Don't Overlook Donor-Advised Funds for Charitable Giving
Baird's Tim Steffen walks us through the tax and timing advantages of using donor-advised funds.
Jeremy Glaser: For Morningstar, I'm Jeremy Glaser. Director of financial planning at Baird, Tim Steffen, thinks that investors should consider donor-advised funds for the charitable giving.
Tim, thanks for joining me.
Tim Steffen: It's great to be here.
Glaser: Let's talk a little bit just with definitions what a donor-advised fund is and how and an individual investor could use it.
Steffen: Sure. So, the way we kind of position donor-advised funds is, it's a miniature version of a private foundation. So, you think of the private foundations, the Gates Foundation and some of those others out there, they make big gifts, money sits in there, and over time the foundation doles it out to a charity. A donor-advised fund is really a smaller version of that for the mass public. You make a contribution to the account today; you get your tax benefit today; and then over time you make grants out of that fund to individual charities as you see appropriate.
Glaser: So, what's the advantage of that to just selling the securities and writing the check to the charity or transferring the appreciated securities? Why would you want to do this?
Steffen: Well, the upside of this is that you can accelerate your gifting, make all the donations and get the tax benefits right away without having to actually decide where that money is going to go, which charity is going to benefit from that. So, maybe for somebody who has a spike in income for a particular year and would like to get the tax benefit of that deduction earlier rather than later, they make the gift today, and then over the course of the ensuing years or months or however long they want to take, they can decide who is actually going to benefit from that gift. So, you get the best of both worlds. You get the tax deduction upfront plus the time to decide who is going to get the gifts.

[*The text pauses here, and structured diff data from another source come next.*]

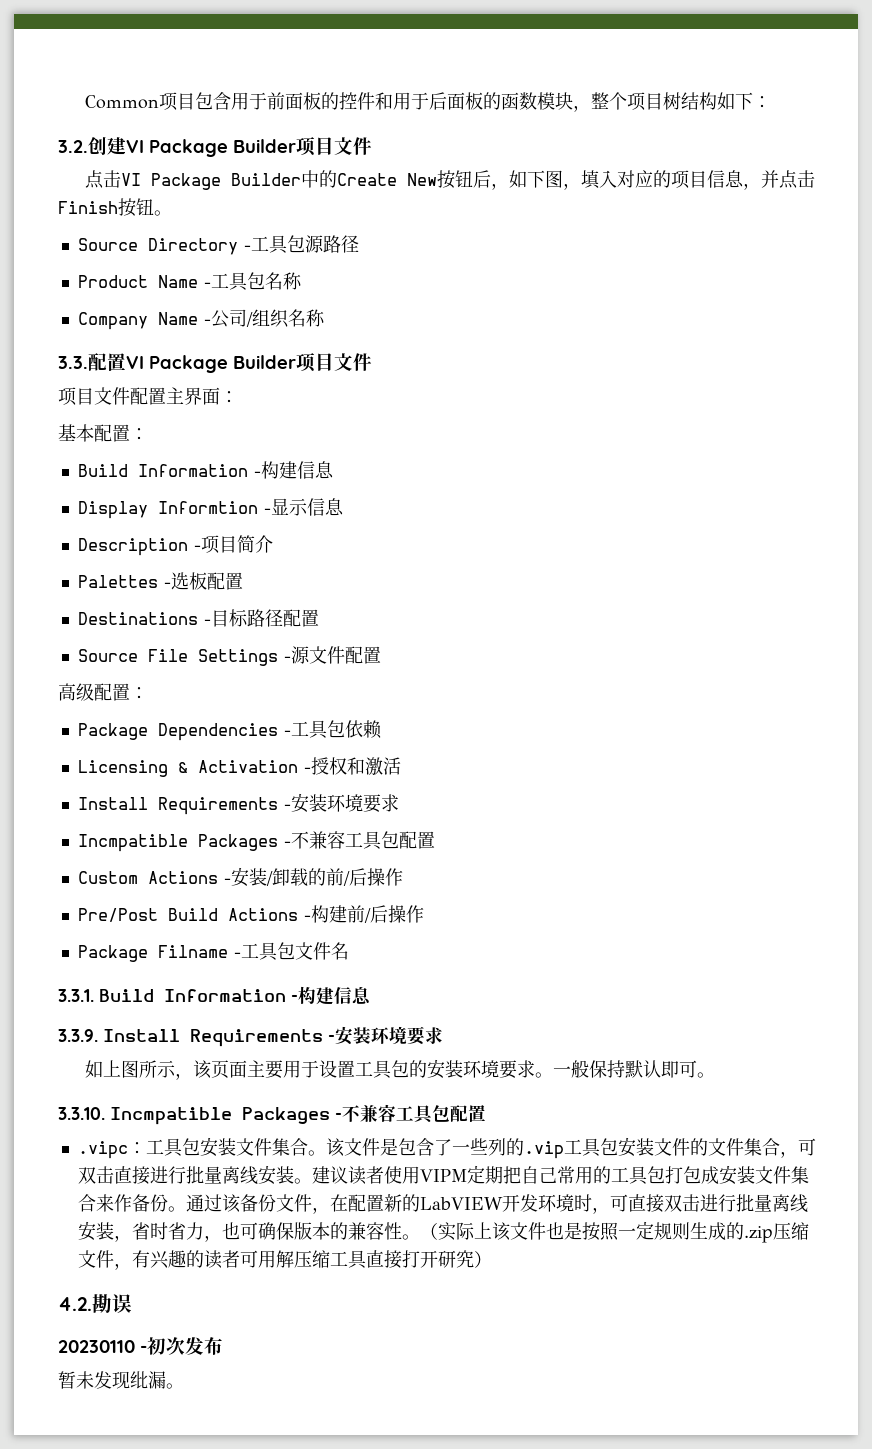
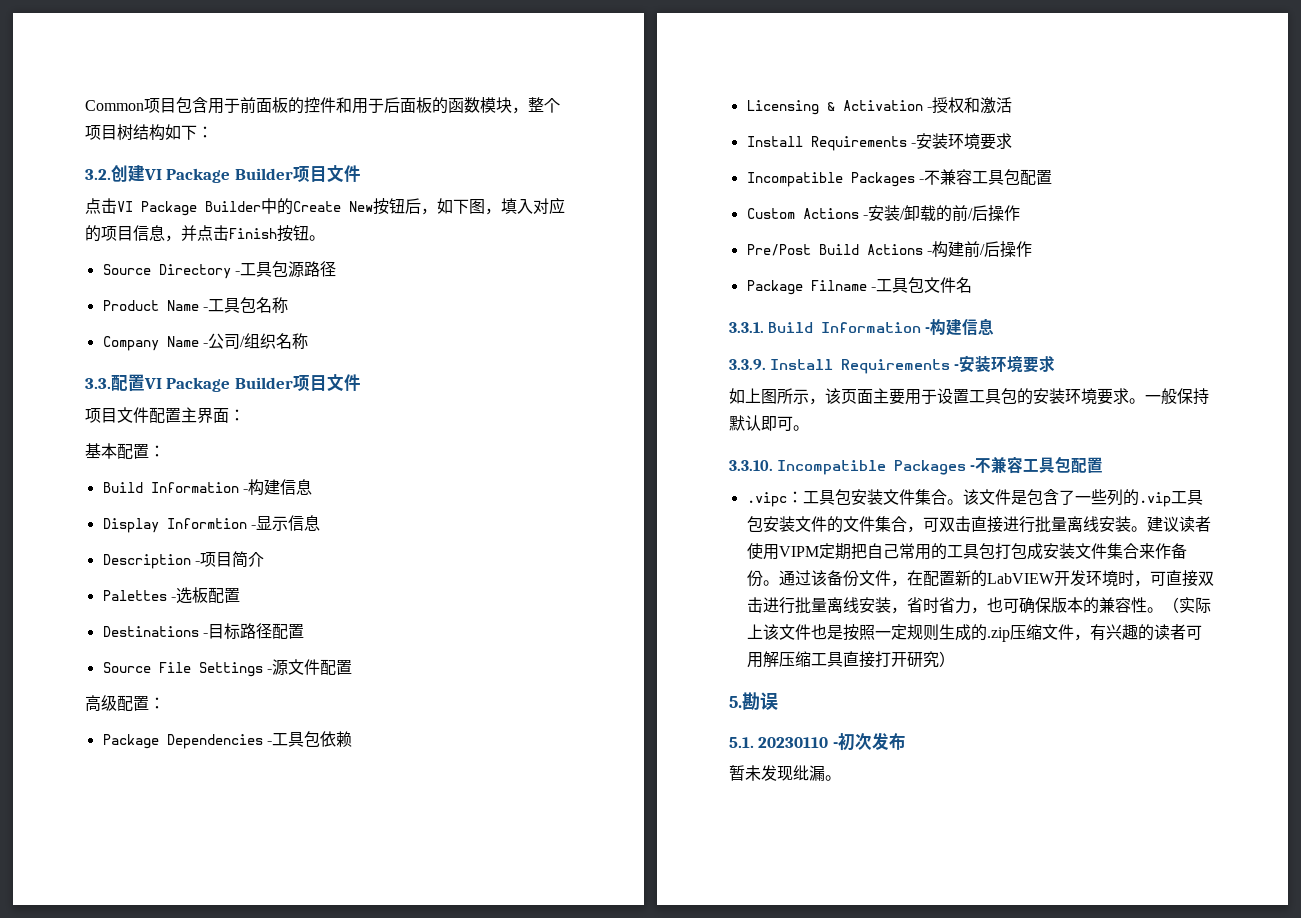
  Licensing & Activation -授权和激活
  Install Requirements -安装环境要求
- Incmpatible Packages -不兼容工具包配置
+ Incompatible Packages -不兼容工具包配置
- 3.3.10. Incmpatible Packages -不兼容工具包配置
+ 3.3.10. Incompatible Packages -不兼容工具包配置
- 4.2.勘误
+ 5.勘误
- 20230110 -初次发布
+ 5.1. 20230110 -初次发布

Glaser: If the tax deduction is a big driver, is this really only for taxable money? Would you ever transfer an IRA asset or anything like that into a donor-advised find?
Steffen: You could name one of those as maybe a beneficiary of it or as a beneficiary of your IRA. But the donor-advised fund is really for people who want to get tax deductions upfront.
Glaser: So, let's talk about exactly the mechanics of how that would work. Can you kind of maybe walk us through an example of how that would happen?
Steffen: Sure. So, an individual, maybe they've got a commitment to make gifts to a church or a school over a period of time, over a several-year period. So, they would then open up the donor-advised fund--and you can do that in a number of different ways. A lot of the larger mutual fund companies or maybe even some banks might offer these as an option. So, you open your account with them, you make the donation, you transfer the assets into that--that can be cash or appreciated securities. Some of the funds will even take other types of assets. The assets or the funds go into that account, you get a tax deduction for the fair market value of what you donated. And then you have an account basically where you can direct gifts out of that as you see fit.
The amount of the gifts and the frequency of the gifts is going to be dictated by the organization that's supporting it, so whether it's one of the mutual fund companies or somebody else. Often you see gifts as small as $50 coming out of those. So, it's not for--it doesn't have to be for large donations. These can be for small bequests. In terms of funding the account, again, that's going to be driven by the sponsoring company. It might be as small as a $5,000 gift. So, again, we're not talking hundreds of thousands that have to go into these things. These can be small donations into the fund and then even smaller grants out of the fund. So, it's really for the general public.
Glaser: And what are some of the companies that offer these donor-advised funds?
Steffen: Sure. Fidelity has been around for a long time with one. Templeton has one as well. And then there's groups called like the American Endowment Fund that offer versions of it as well. So, there's a lot of them out there.
Glaser: And once you put the money into the fund, you have to choose how to invest it. Does it makes sense to be more aggressive, to be more conservative? How do you think about that?
Steffen: So, the different sponsors of these will offer investment options. Sometimes you can just elect to be in a pool of funds, kind of like you would do with a 529 plan for college funding. You say, I want your growth income model and they will invest within a pool of their mutual funds typically. So, if you went to a particular fund company, you'd be invested in their funds, and it would be a set pool and you wouldn't really control the allocation of that. Others, maybe for larger donations, will allow you to pick the specific funds or even work with maybe an outside manager. So, if you had an advisor at another firm maybe, you could work with them to select the specific investments and manage it yourself.
Glaser: Well, Tim, thank you for giving us the information on donor-advised funds today.
Steffen: Great to be here.
Glaser: For Morningstar, I'm Jeremy Glaser. Thanks for watching.